Without the images, write out the whole listing exactly.
··· Source material ···
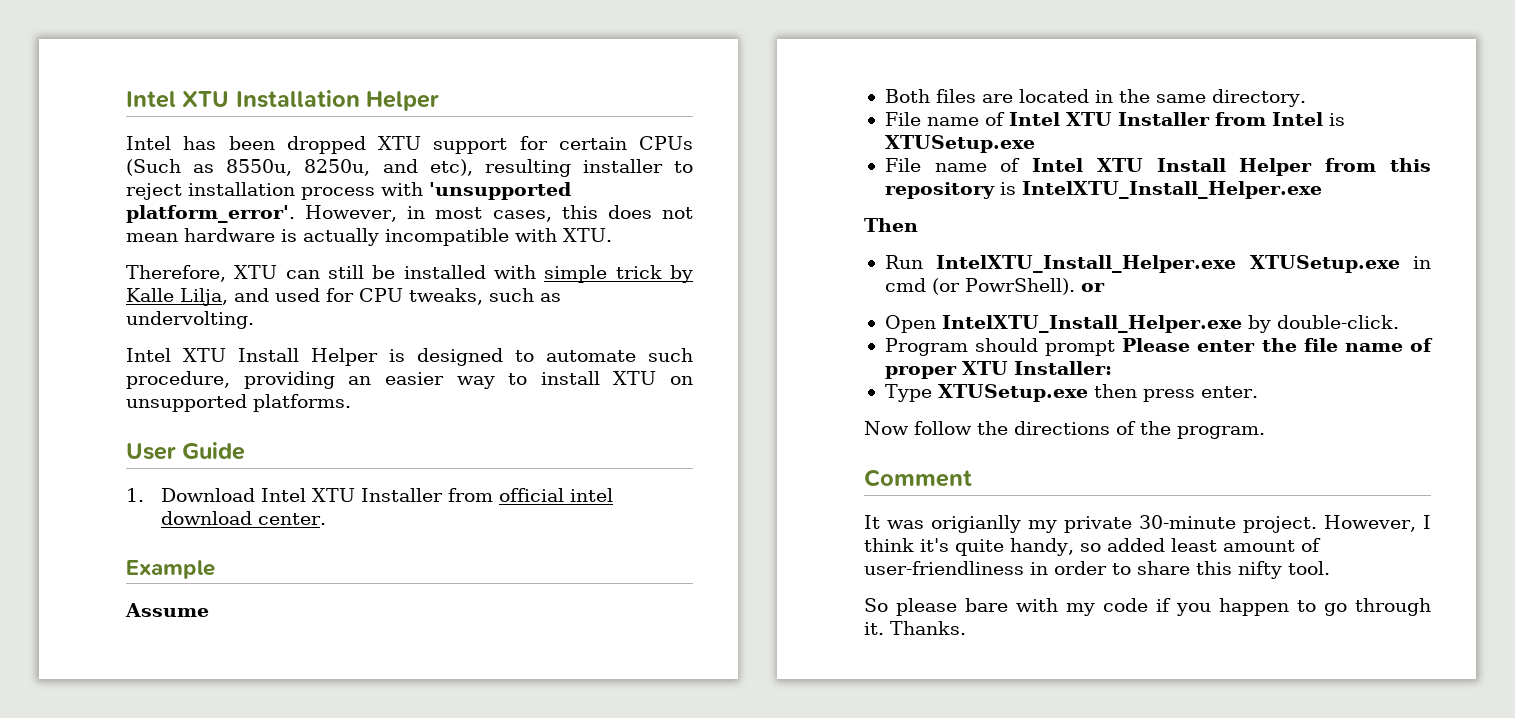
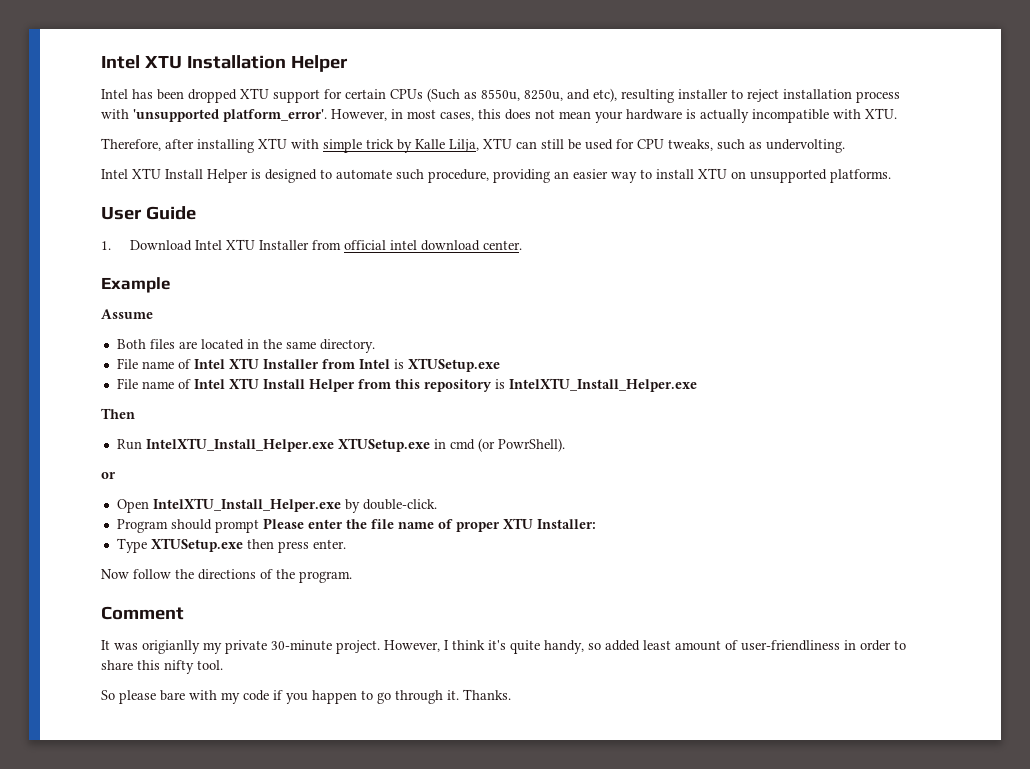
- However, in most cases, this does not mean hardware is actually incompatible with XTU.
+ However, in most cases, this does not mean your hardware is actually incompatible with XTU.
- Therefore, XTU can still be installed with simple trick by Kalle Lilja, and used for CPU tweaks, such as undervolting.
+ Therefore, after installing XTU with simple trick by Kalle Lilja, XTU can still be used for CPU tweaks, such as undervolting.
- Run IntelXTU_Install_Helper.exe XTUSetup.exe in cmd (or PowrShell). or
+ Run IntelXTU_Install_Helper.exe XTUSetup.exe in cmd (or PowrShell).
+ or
···
[The completed task]
- However, in most cases, this does not mean hardware is actually incompatible with XTU.
+ However, in most cases, this does not mean your hardware is actually incompatible with XTU.
- Therefore, XTU can still be installed with simple trick by Kalle Lilja, and used for CPU tweaks, such as undervolting.
+ Therefore, after installing XTU with simple trick by Kalle Lilja, XTU can still be used for CPU tweaks, such as undervolting.
- Run IntelXTU_Install_Helper.exe XTUSetup.exe in cmd (or PowrShell). or
+ Run IntelXTU_Install_Helper.exe XTUSetup.exe in cmd (or PowrShell).
+ or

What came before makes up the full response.